The Hubei Province government has set up a task force to oversee the Kingold case and the public security department has launched an investigation. The Shanghai Gold Exchange, a self-regulatory body set up by the gold industry, kicked Kingold out from its membership on June 24, Caixin reports.
The 83 tons of gold that Kingold deposited at lenders would be equivalent to 19.8% of China's gold production in 2018 and around 4.3% of China's entire gold reserves.
Founder Jia started Kingold in 2002. Jia worked in the rear supply service of the People's Liberation Army in Guangzhou and Wuhan, according to company documents, and previously managed gold mines owned by the government. He remains the largest shareholder in the company, with a 25.5% stake as of April 2019.
Jia has a commanding presence, according to the Caixin report, "tall and strong," according to a finance industry source, "an imposing figure and speaks loudly. He is bold, reckless and eloquent, always making you feel he knows better than you."
But local financial institutions in Hubei and Wuhan avoided doing business with Kingold, Caixin reports. A source told the publication that locals suspected his gold was not real, melded with copper.
The company was originally listed over the counter on Nasdaq's "pink sheets" OTC Bulletin Board. But it switched to the Nasdaq Capital Market, which is intended for early-stage companies that need to raise capital, in 2010. Its share price fell below US$1 in 2018, at which point Nasdaq warned the company that it could be delisted if its stock remains below that minimum price.
In an SEC filing from 2018, Kingold said many of its loans were borrowed based on personal guarantees by Jia "because of his personal credit worthiness and his reputation and expertise in the China gold industry." Its ability to secure credit depends on the continued service of Jia as chairman and CEO, it stated.
The company first borrowed against its gold in 2013. It pledged one ton of gold to get 200 million yuan in loans from Chang'An Trust, and it repaid the two-year loan, which it used to fund a property project in Wuhan, on time.

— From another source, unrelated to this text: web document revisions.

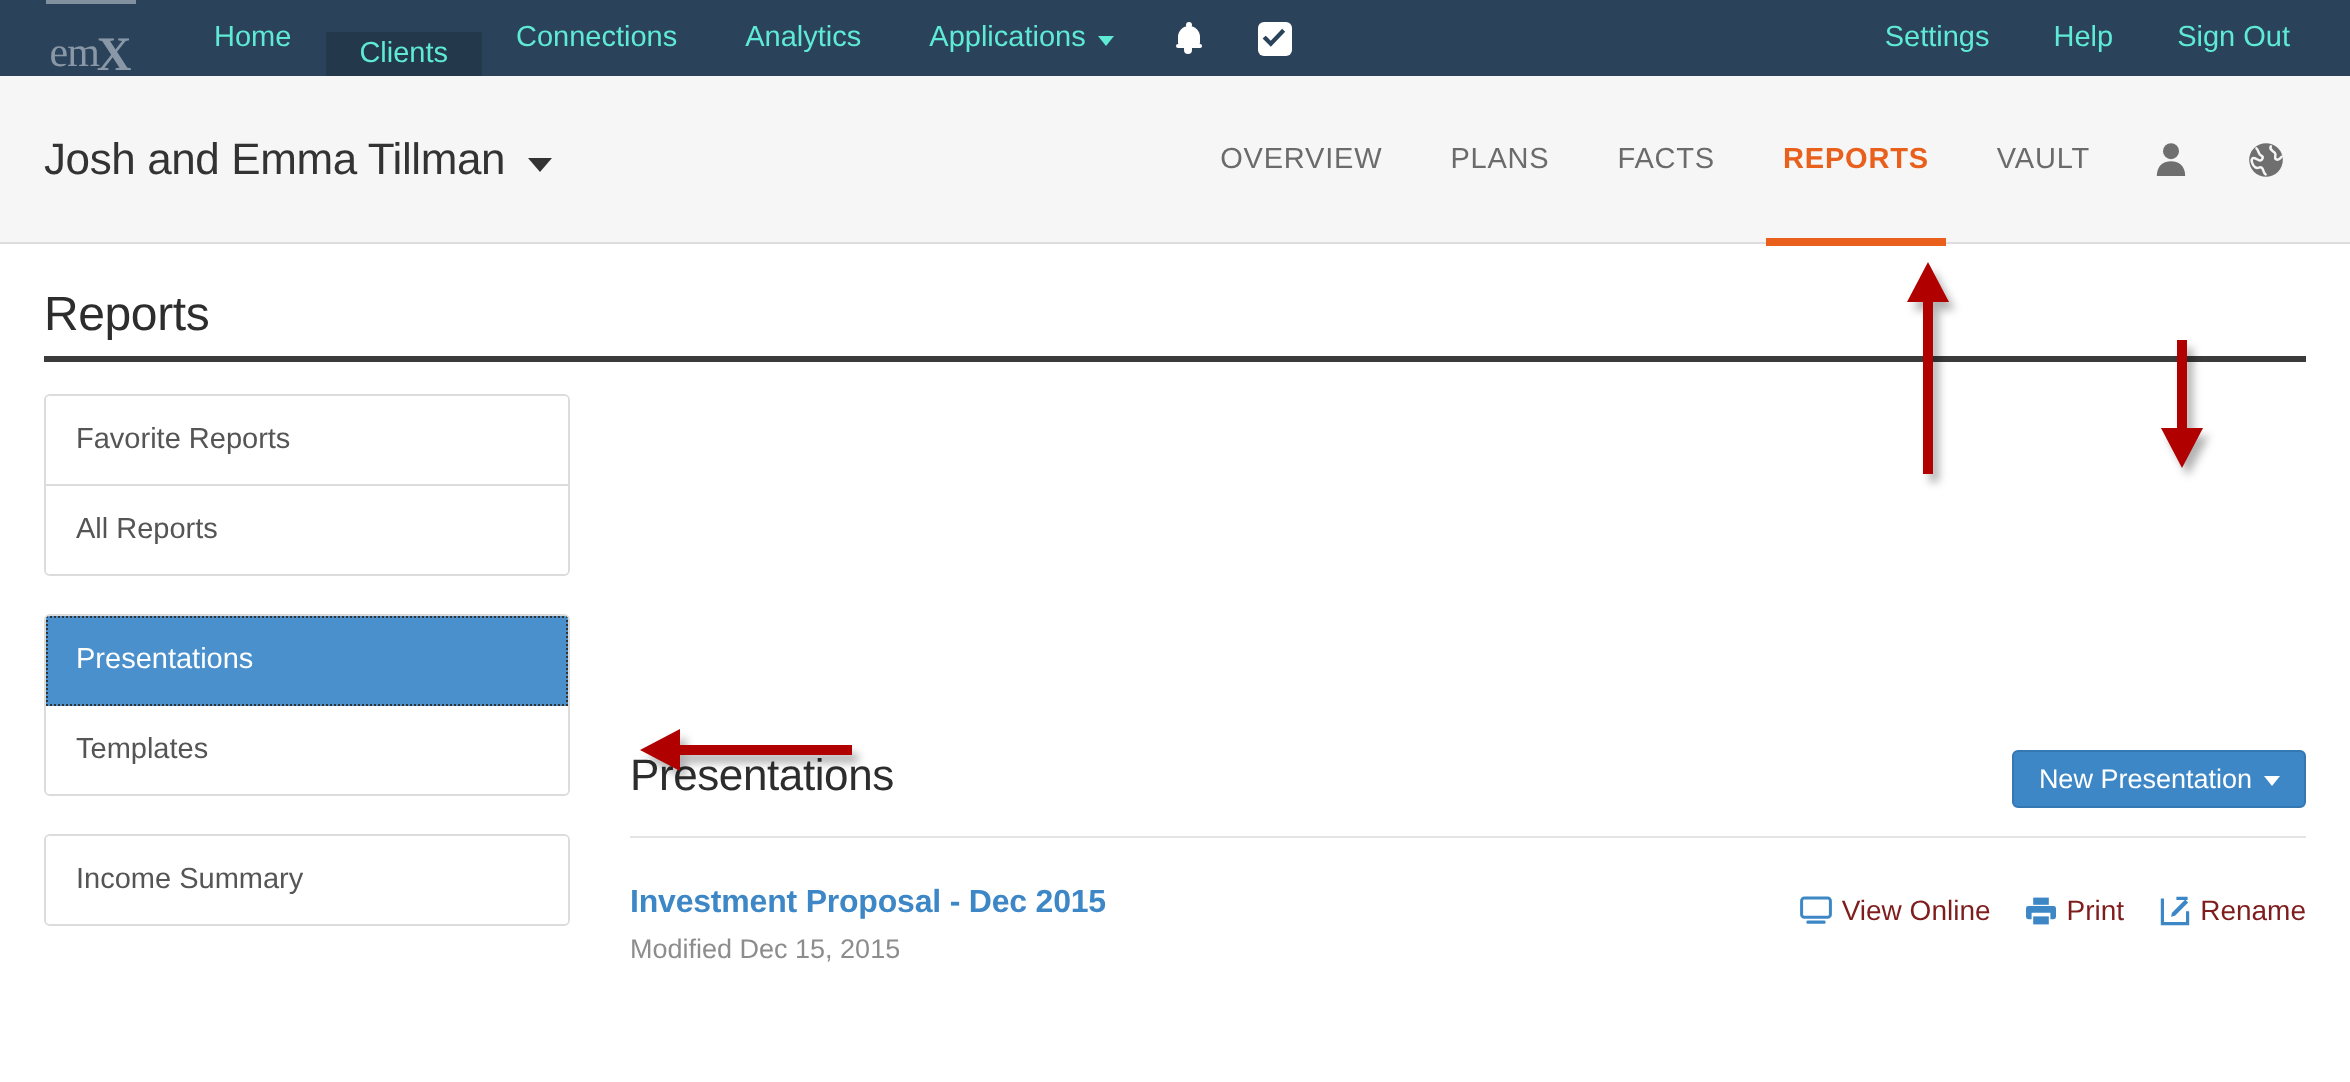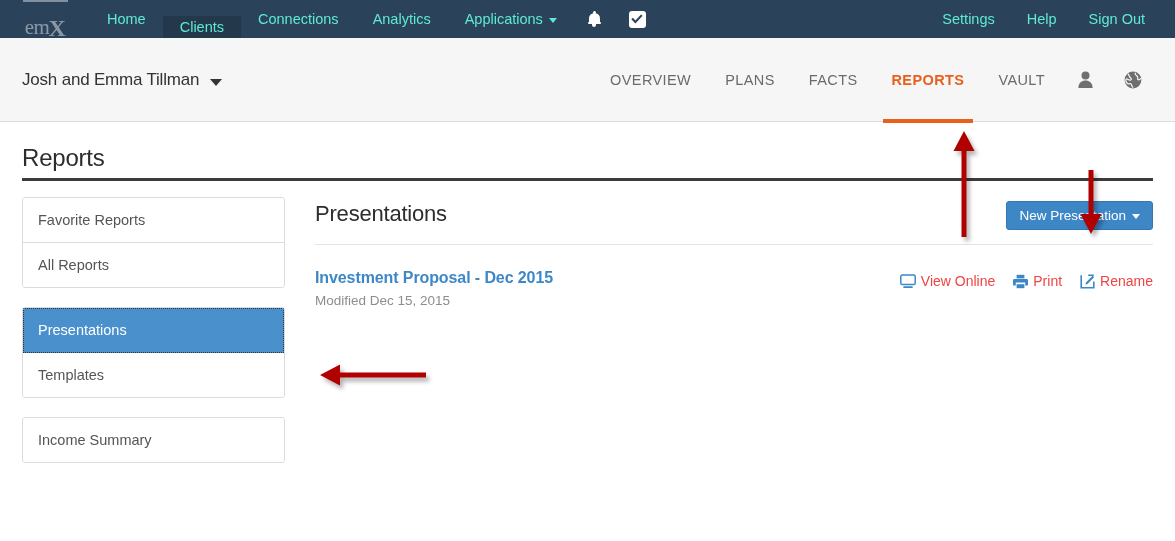"Josh and Emma Tillman" .client-name { font-size: 17px -> 22px }
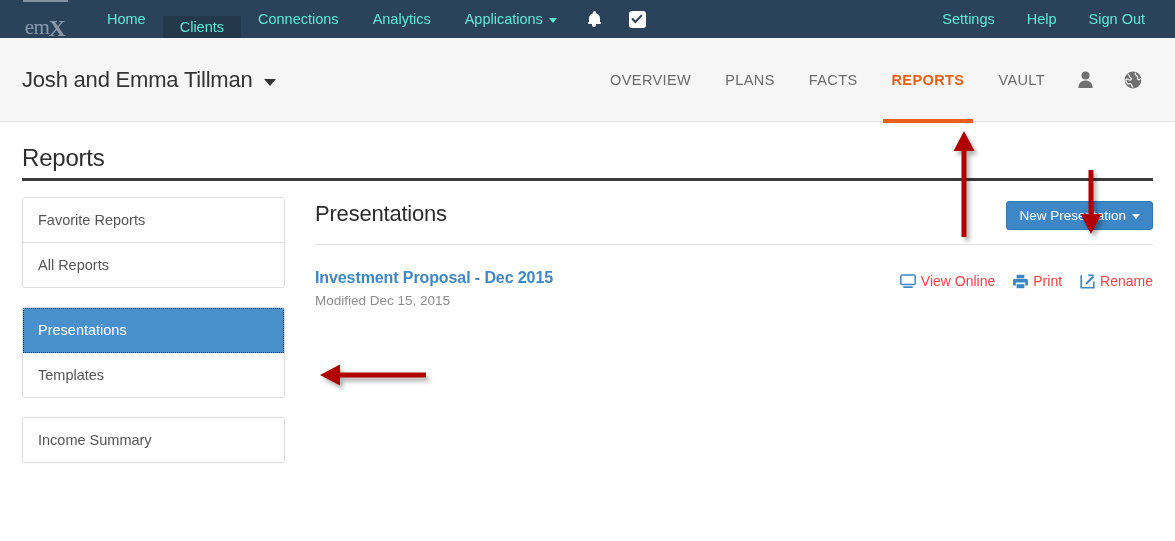"Favorite Reports" .columns { align-items: flex-start -> flex-end }
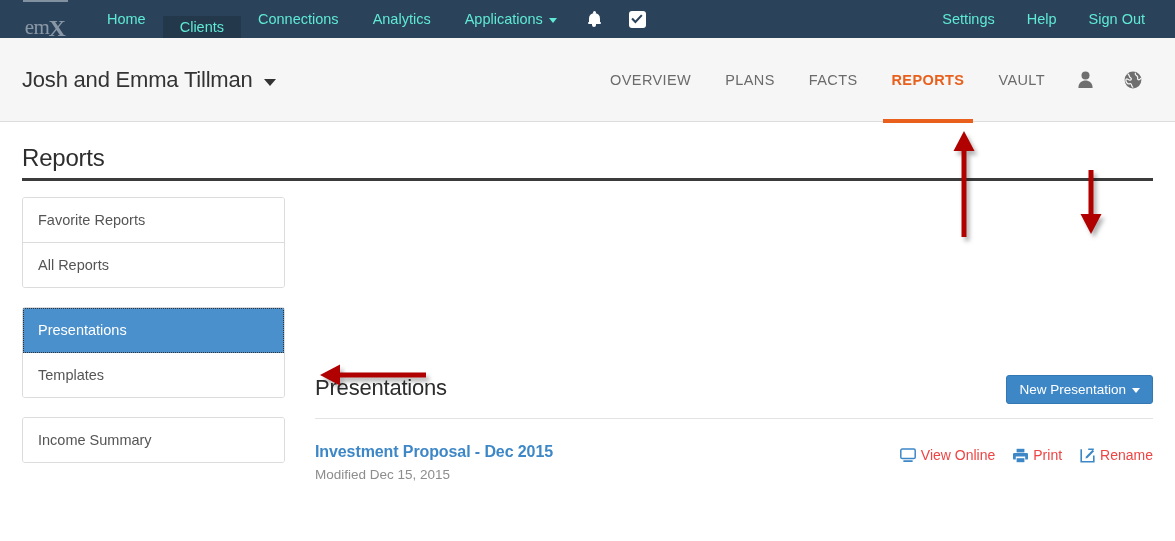"View Online" .action { color: #ef4444 -> #7f1d1d }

The gold was a big factor in its successful acquisition of the car parts maker Tri-Ring. The Hubei Province government announced in 2016 that it would sell stakes to private investors in a bid to overhaul the government-controlled company. Kingold was picked as the investor in 2018 in a 7-billion-yuan deal. The backing was intended to take Tri-Ring into the world of hydrogen fuel cells.
Kingold and Jia may have been more attracted to Tri-Ring's land bank. The company holds land blocks in Wuhan and Shenzhen valued at almost 40 billion yuan that are industrial land with the potential for far more lucrative commercial development.
Rival bidders for Tri-Ring immediately questioned the transparency of the bidding and Kingold's qualifications, according to Caixin. The company had only 100 million yuan in net assets in 2016 and 2 billion yuan in 2017, raising eyebrows about how it could afford a 7 billion purchase. It paid 2.8 billion yuan shortly after the deal, then another 2.4 billion yuan using gold-backed money from Dongguan Trust.
Tri-Ring has now been taken over by Kingold. But corruption probes have swirled around the company since early 2019, with its former chairman forced to resign. Much of its assets have been frozen during the investigation, meaning Jia cannot access that money.